Could you give the data below again exactly, apart from the pictures?

Content starts

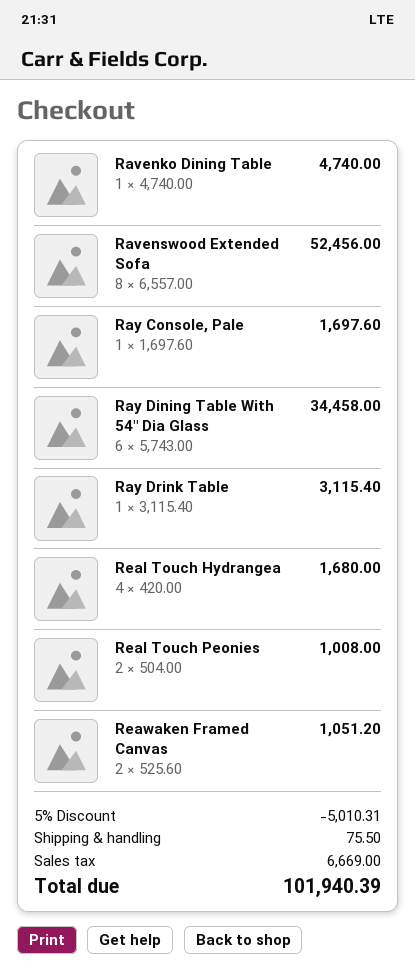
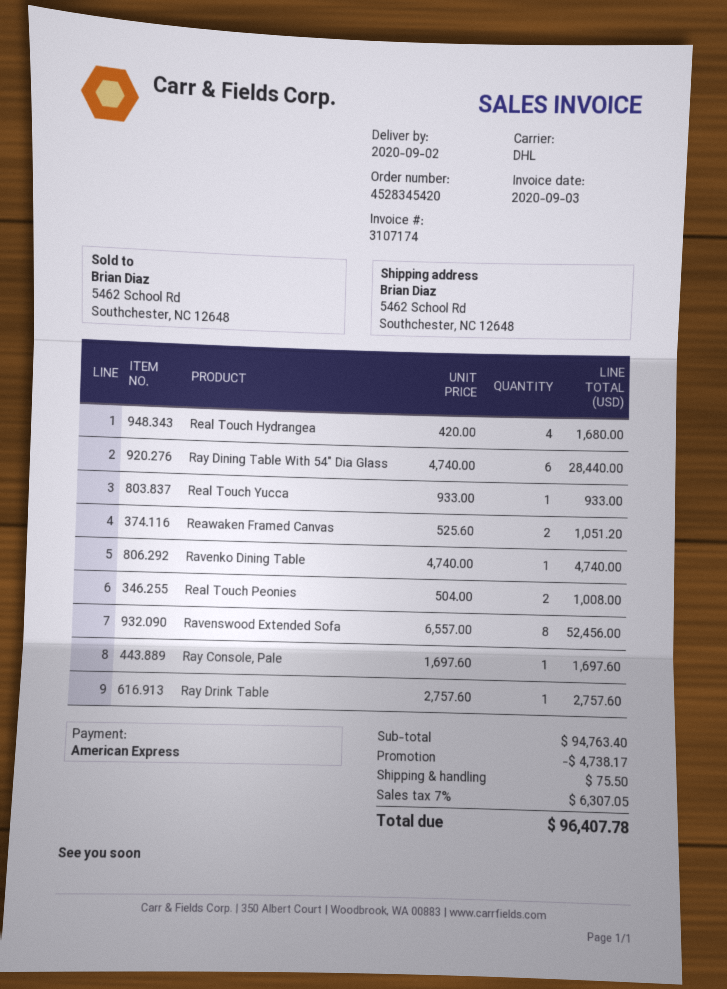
Ray Dining Table With 54" Dia Glass: 6 x 5743.00 = 34458.00 -> 6 x 4740.00 = 28440.00
Ray Drink Table: 1 x 3115.40 = 3115.40 -> 1 x 2757.60 = 2757.60
Real Touch Yucca: none -> 1 x 933.00 = 933.00
discount: 5010.31 -> 4738.17
tax: 6669.00 -> 6307.05
total: 101940.39 -> 96407.78

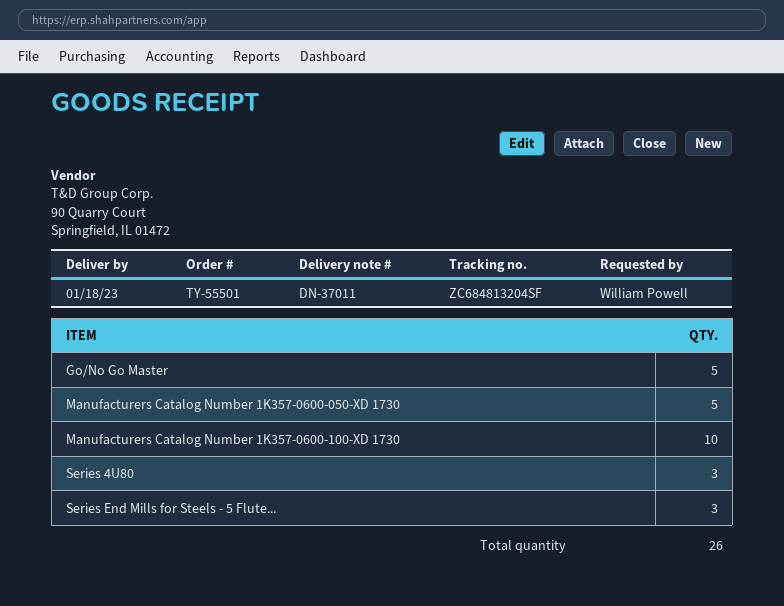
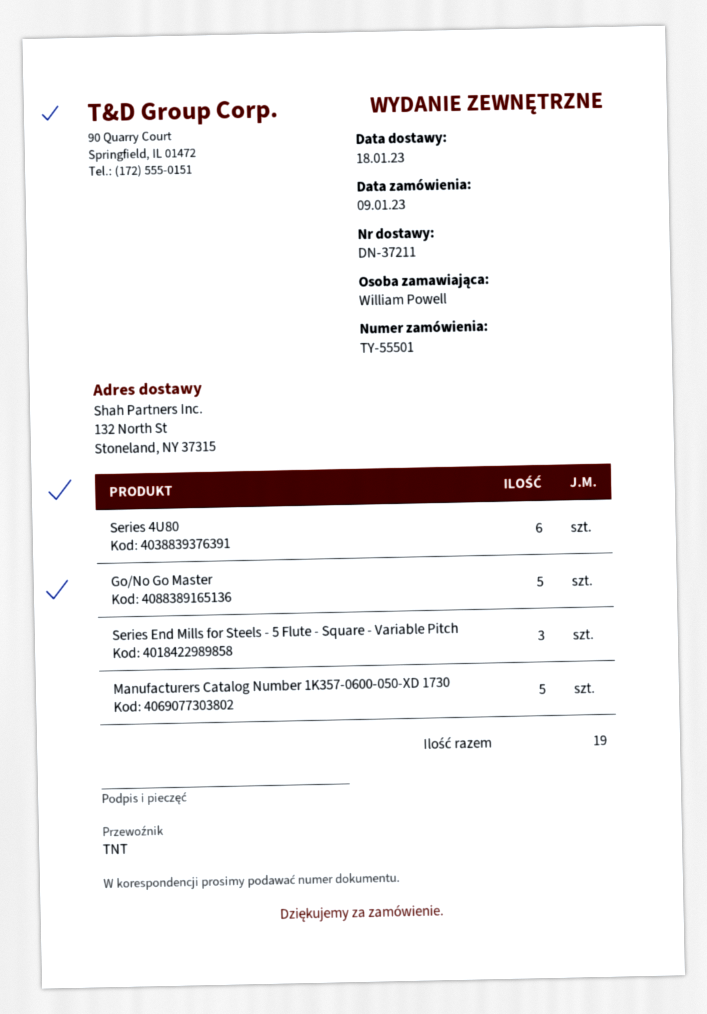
delivery note number: DN-37011 -> DN-37211
Manufacturers Catalog Number 1K357-0600-100-XD 1730: 10 -> none
Series 4U80: 3 -> 6
total quantity: 26 -> 19

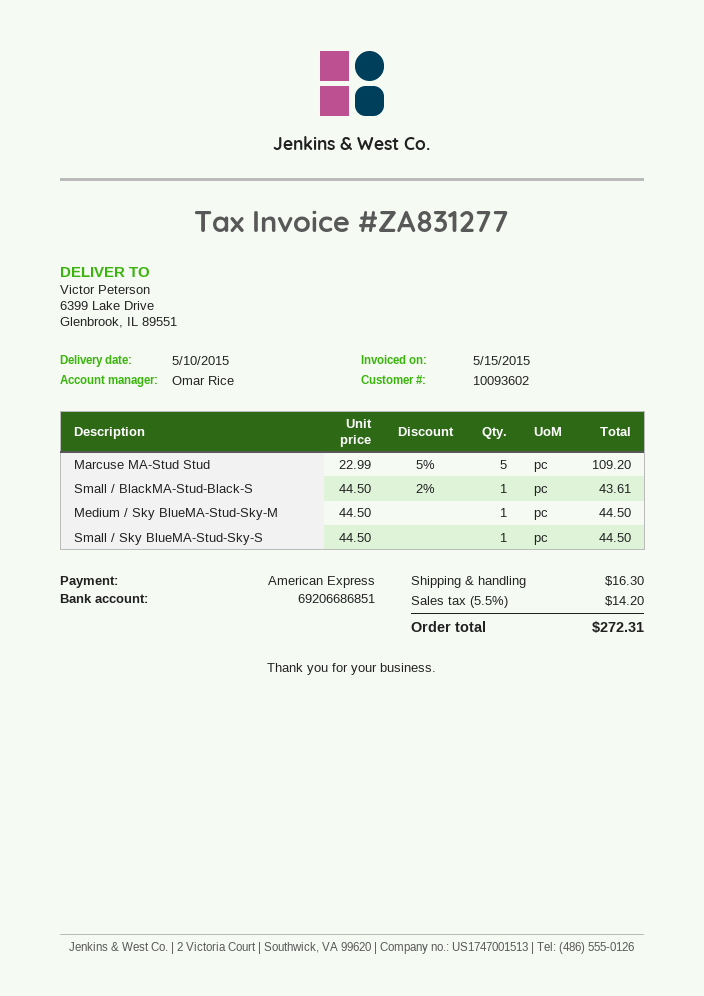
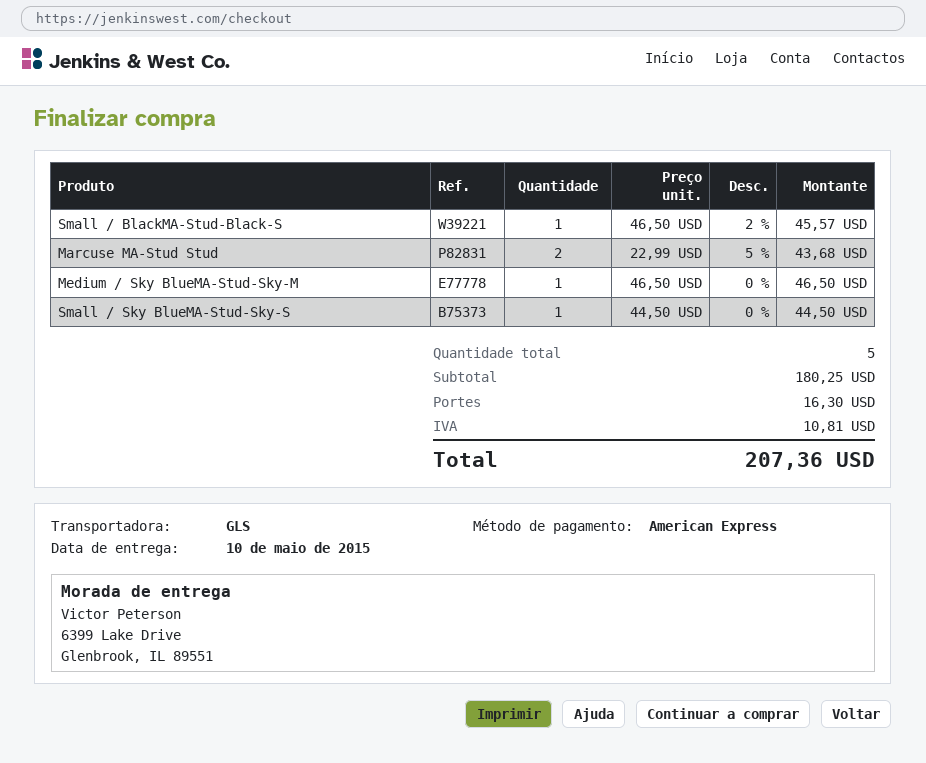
Marcuse MA-Stud Stud: 5 x 22.99 - 5% = 109.20 -> 2 x 22.99 - 5% = 43.68
Small / BlackMA-Stud-Black-S: 1 x 44.50 - 2% = 43.61 -> 1 x 46.50 - 2% = 45.57
Medium / Sky BlueMA-Stud-Sky-M: 1 x 44.50 = 44.50 -> 1 x 46.50 = 46.50
tax: 14.20 -> 10.81
total: 272.31 -> 207.36

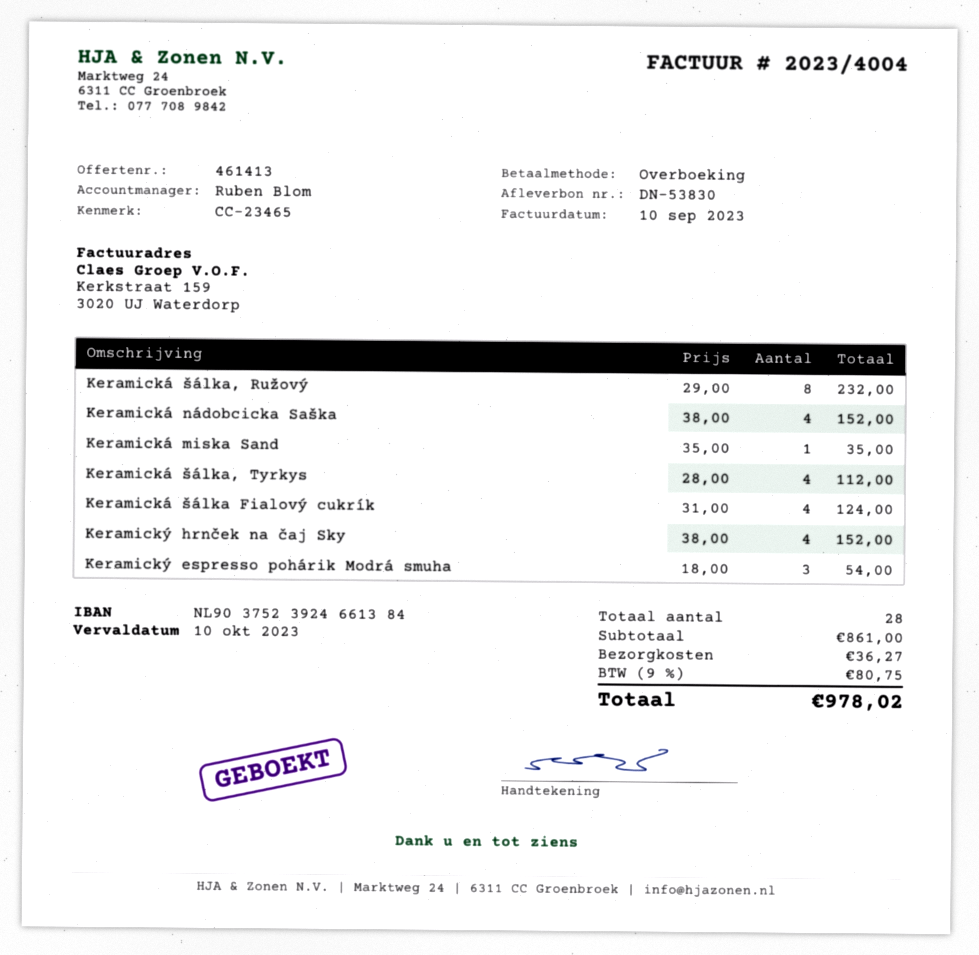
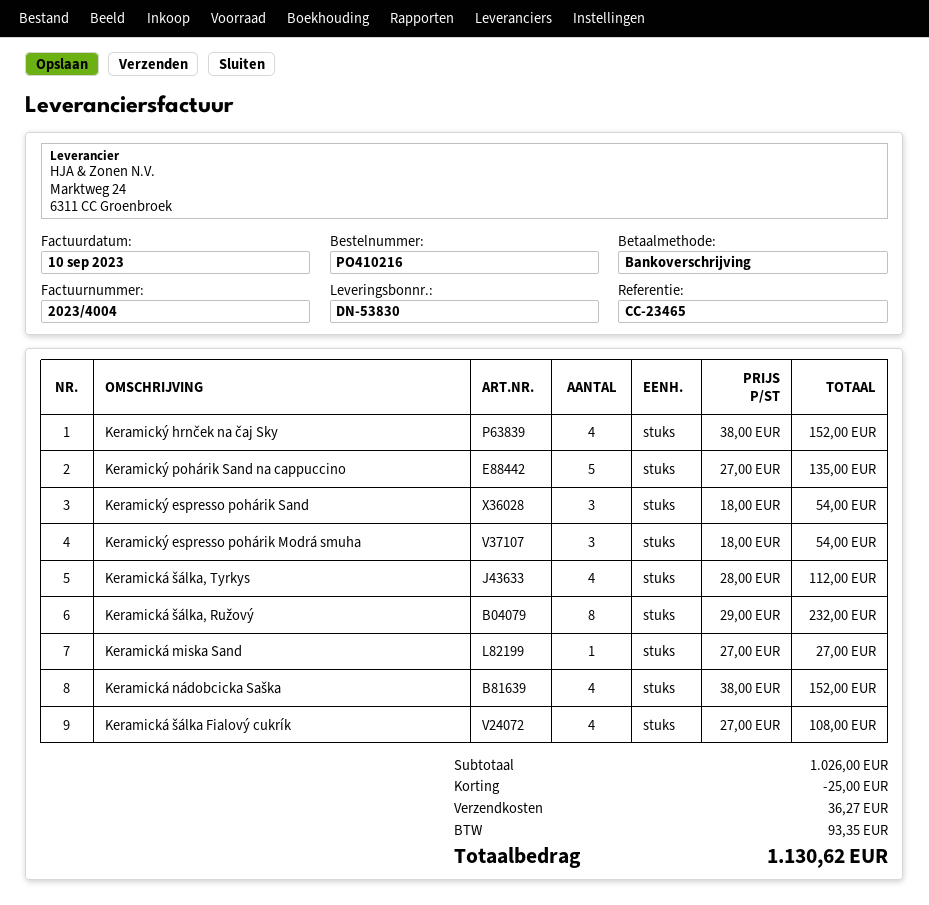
Keramická miska Sand: 1 x 35.00 = 35.00 -> 1 x 27.00 = 27.00
Keramická šálka Fialový cukrík: 4 x 31.00 = 124.00 -> 4 x 27.00 = 108.00
Keramický pohárik Sand na cappuccino: none -> 5 x 27.00 = 135.00
Keramický espresso pohárik Sand: none -> 3 x 18.00 = 54.00
subtotal: 861.00 -> 1026.00
discount: none -> 25.00
tax: 80.75 -> 93.35
total: 978.02 -> 1130.62

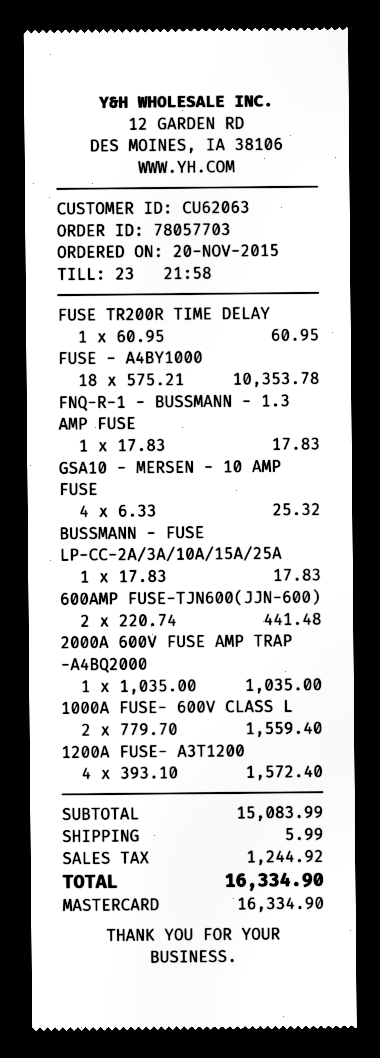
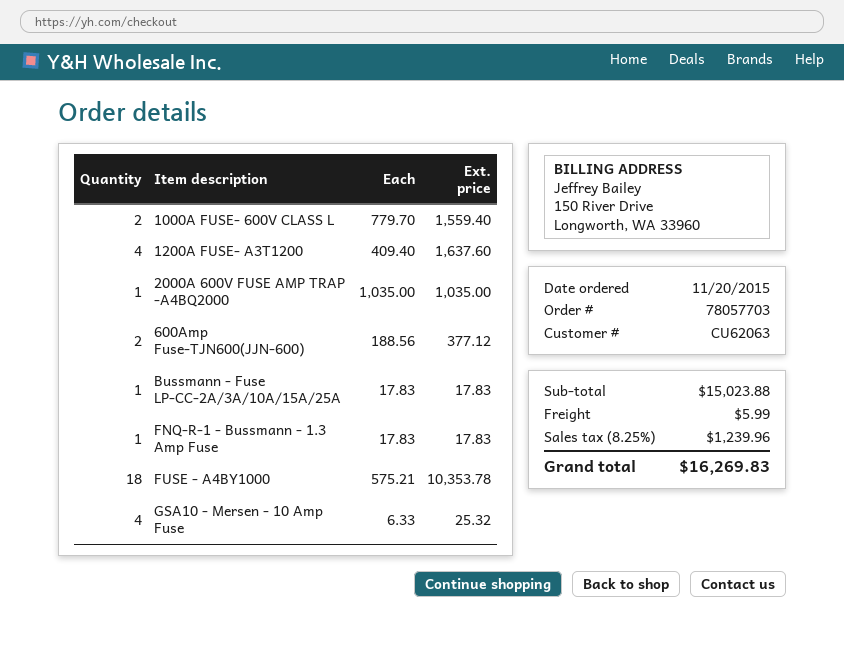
FUSE TR200R TIME DELAY: 1 x 60.95 = 60.95 -> none
600AMP FUSE-TJN600(JJN-600): 2 x 220.74 = 441.48 -> 2 x 188.56 = 377.12
1200A FUSE- A3T1200: 4 x 393.10 = 1572.40 -> 4 x 409.40 = 1637.60
subtotal: 15083.99 -> 15023.88
tax: 1244.92 -> 1239.96
total: 16334.90 -> 16269.83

Content ends

=== PROBLEM SOLUTION ===
Ray Dining Table With 54" Dia Glass: 6 x 5743.00 = 34458.00 -> 6 x 4740.00 = 28440.00
Ray Drink Table: 1 x 3115.40 = 3115.40 -> 1 x 2757.60 = 2757.60
Real Touch Yucca: none -> 1 x 933.00 = 933.00
discount: 5010.31 -> 4738.17
tax: 6669.00 -> 6307.05
total: 101940.39 -> 96407.78

delivery note number: DN-37011 -> DN-37211
Manufacturers Catalog Number 1K357-0600-100-XD 1730: 10 -> none
Series 4U80: 3 -> 6
total quantity: 26 -> 19

Marcuse MA-Stud Stud: 5 x 22.99 - 5% = 109.20 -> 2 x 22.99 - 5% = 43.68
Small / BlackMA-Stud-Black-S: 1 x 44.50 - 2% = 43.61 -> 1 x 46.50 - 2% = 45.57
Medium / Sky BlueMA-Stud-Sky-M: 1 x 44.50 = 44.50 -> 1 x 46.50 = 46.50
tax: 14.20 -> 10.81
total: 272.31 -> 207.36

Keramická miska Sand: 1 x 35.00 = 35.00 -> 1 x 27.00 = 27.00
Keramická šálka Fialový cukrík: 4 x 31.00 = 124.00 -> 4 x 27.00 = 108.00
Keramický pohárik Sand na cappuccino: none -> 5 x 27.00 = 135.00
Keramický espresso pohárik Sand: none -> 3 x 18.00 = 54.00
subtotal: 861.00 -> 1026.00
discount: none -> 25.00
tax: 80.75 -> 93.35
total: 978.02 -> 1130.62

FUSE TR200R TIME DELAY: 1 x 60.95 = 60.95 -> none
600AMP FUSE-TJN600(JJN-600): 2 x 220.74 = 441.48 -> 2 x 188.56 = 377.12
1200A FUSE- A3T1200: 4 x 393.10 = 1572.40 -> 4 x 409.40 = 1637.60
subtotal: 15083.99 -> 15023.88
tax: 1244.92 -> 1239.96
total: 16334.90 -> 16269.83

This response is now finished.